● Task to complete
Without its pictures, the listing below is to be transcribed exactly.

● Extracted entries
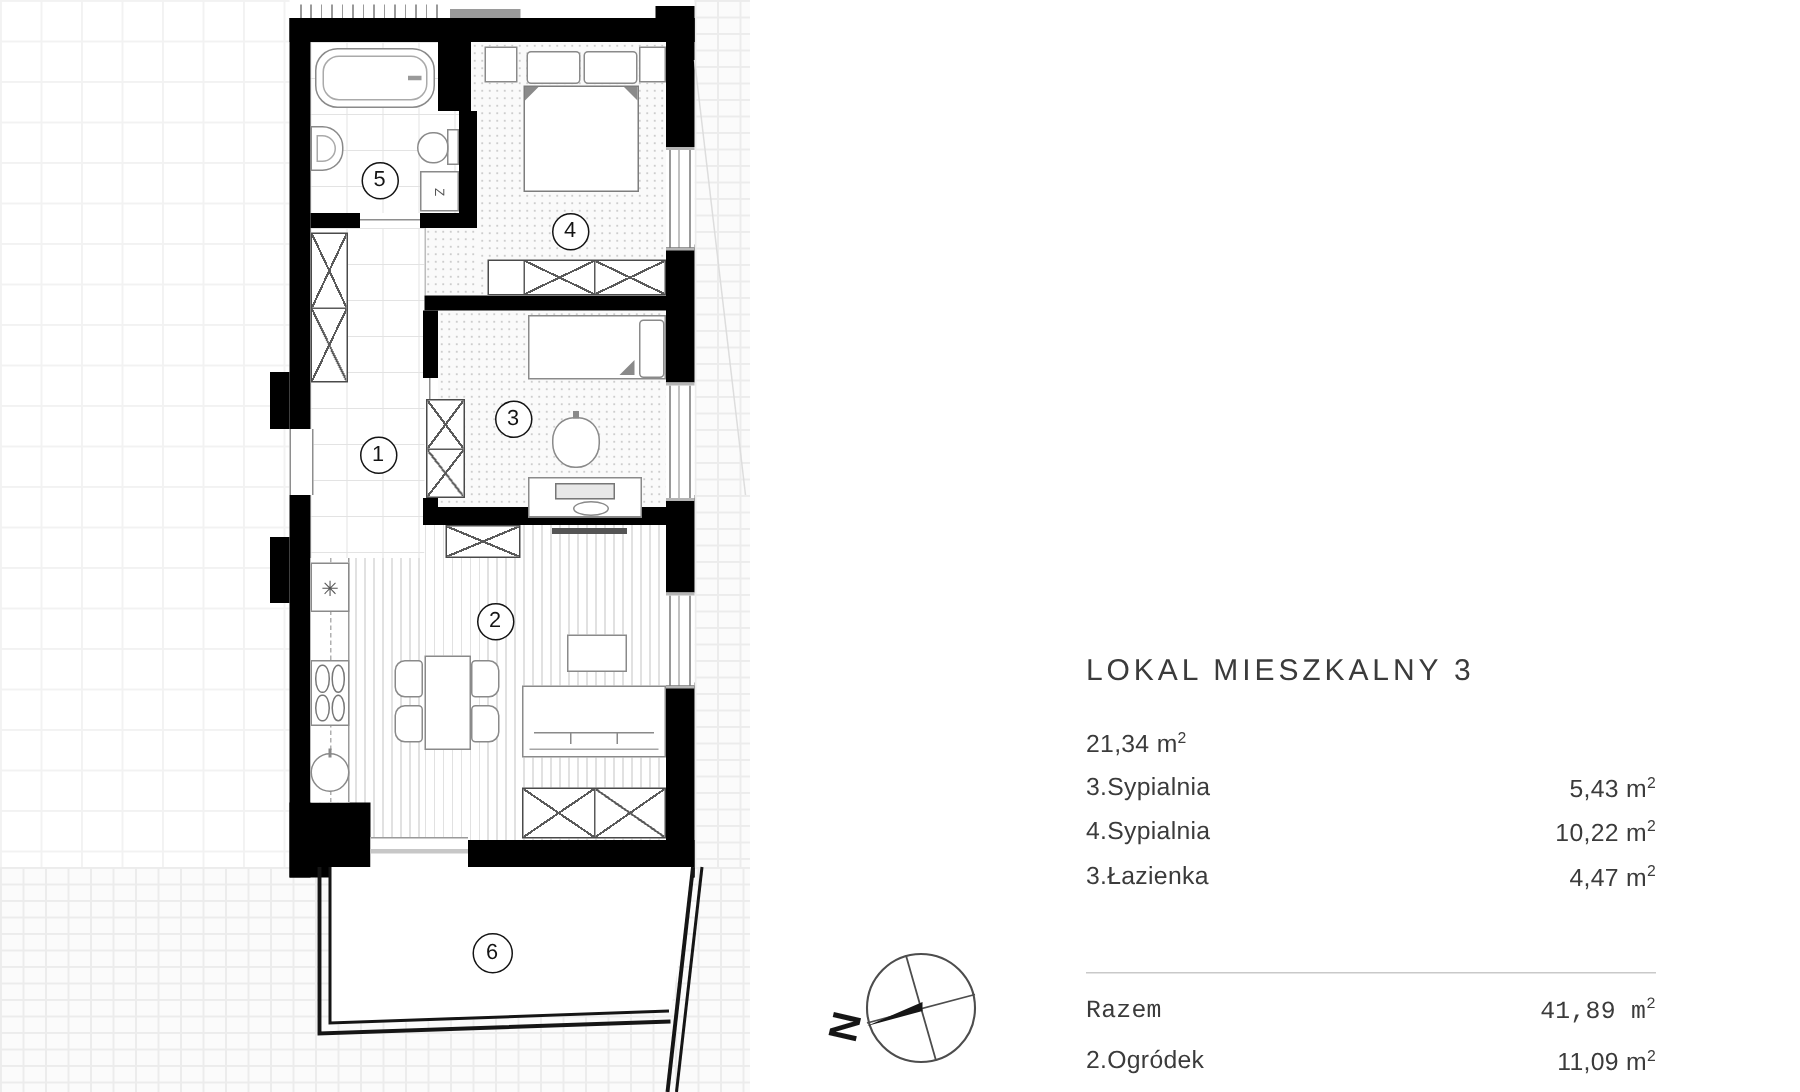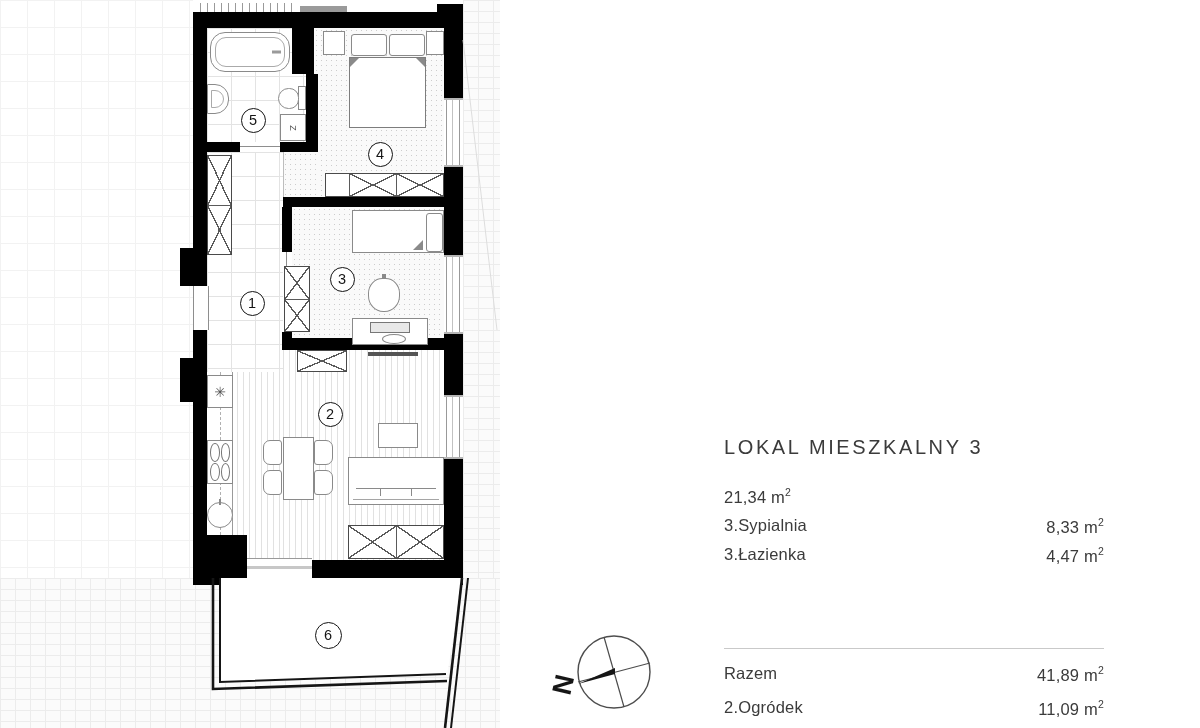--- a/index.html
+++ b/index.html
@@ -86,21 +86,21 @@
   .rnum{position:absolute;width:25px;height:25px;border:1.7px solid #141414;border-radius:50%;background:#fff;
     display:flex;align-items:center;justify-content:center;font-size:14.5px;color:#141414;box-sizing:border-box;}
   .rnum.big{width:27px;height:27px;}
 
   
   .legend{position:absolute;left:724px;top:436px;width:380px;}
   .legend-title{font-size:20px;letter-spacing:2.6px;color:#3b3b3b;}
   .lrow{display:flex;justify-content:space-between;font-size:16.5px;color:#3b3b3b;height:29.6px;align-items:flex-start;letter-spacing:.2px;}
   .legend-items{position:absolute;left:0;right:0;top:50px;}
   .ldivider{position:absolute;left:0;right:0;top:212px;border-top:1px solid #c9c9c9;}
-  .ltotal{position:absolute;left:0;right:0;top:228px;}
+  .ltotal{position:absolute;left:0;right:0;top:228px;font-family:Liberation Mono, monospace;}
   .lgarden{position:absolute;left:0;right:0;top:262px;}
   .unit sup{font-size:10.5px;}
 
   svg.overlay{position:absolute;left:0;top:0;pointer-events:none;}
 </style>
 </head>
 <body>
 
 <div class="stage">
 
@@ -251,21 +251,25 @@
 
   <div class="legend">
     <div class="legend-title">LOKAL MIESZKALNY 3</div>
 
     <div class="legend-items">
       <div class="lrow">
         <span class="unit"><span>21,34</span> <span>m</span><sup>2</sup></span>
       </div>
       <div class="lrow">
         <span>3.Sypialnia</span>
-        <span class="unit"><span>8,33</span> <span>m</span><sup>2</sup></span>
+        <span class="unit"><span>5,43</span> <span>m</span><sup>2</sup></span>
+      </div>
+      <div class="lrow">
+        <span>4.Sypialnia</span>
+        <span class="unit"><span>10,22</span> <span>m</span><sup>2</sup></span>
       </div>
       <div class="lrow">
         <span>3.Łazienka</span>
         <span class="unit"><span>4,47</span> <span>m</span><sup>2</sup></span>
       </div>
     </div>
 
     <div class="ldivider"></div>
 
     <div class="lrow ltotal">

● Solved problem
--- a/index.html
+++ b/index.html
@@ -86,21 +86,21 @@
   .rnum{position:absolute;width:25px;height:25px;border:1.7px solid #141414;border-radius:50%;background:#fff;
     display:flex;align-items:center;justify-content:center;font-size:14.5px;color:#141414;box-sizing:border-box;}
   .rnum.big{width:27px;height:27px;}
 
   
   .legend{position:absolute;left:724px;top:436px;width:380px;}
   .legend-title{font-size:20px;letter-spacing:2.6px;color:#3b3b3b;}
   .lrow{display:flex;justify-content:space-between;font-size:16.5px;color:#3b3b3b;height:29.6px;align-items:flex-start;letter-spacing:.2px;}
   .legend-items{position:absolute;left:0;right:0;top:50px;}
   .ldivider{position:absolute;left:0;right:0;top:212px;border-top:1px solid #c9c9c9;}
-  .ltotal{position:absolute;left:0;right:0;top:228px;}
+  .ltotal{position:absolute;left:0;right:0;top:228px;font-family:Liberation Mono, monospace;}
   .lgarden{position:absolute;left:0;right:0;top:262px;}
   .unit sup{font-size:10.5px;}
 
   svg.overlay{position:absolute;left:0;top:0;pointer-events:none;}
 </style>
 </head>
 <body>
 
 <div class="stage">
 
@@ -251,21 +251,25 @@
 
   <div class="legend">
     <div class="legend-title">LOKAL MIESZKALNY 3</div>
 
     <div class="legend-items">
       <div class="lrow">
         <span class="unit"><span>21,34</span> <span>m</span><sup>2</sup></span>
       </div>
       <div class="lrow">
         <span>3.Sypialnia</span>
-        <span class="unit"><span>8,33</span> <span>m</span><sup>2</sup></span>
+        <span class="unit"><span>5,43</span> <span>m</span><sup>2</sup></span>
+      </div>
+      <div class="lrow">
+        <span>4.Sypialnia</span>
+        <span class="unit"><span>10,22</span> <span>m</span><sup>2</sup></span>
       </div>
       <div class="lrow">
         <span>3.Łazienka</span>
         <span class="unit"><span>4,47</span> <span>m</span><sup>2</sup></span>
       </div>
     </div>
 
     <div class="ldivider"></div>
 
     <div class="lrow ltotal">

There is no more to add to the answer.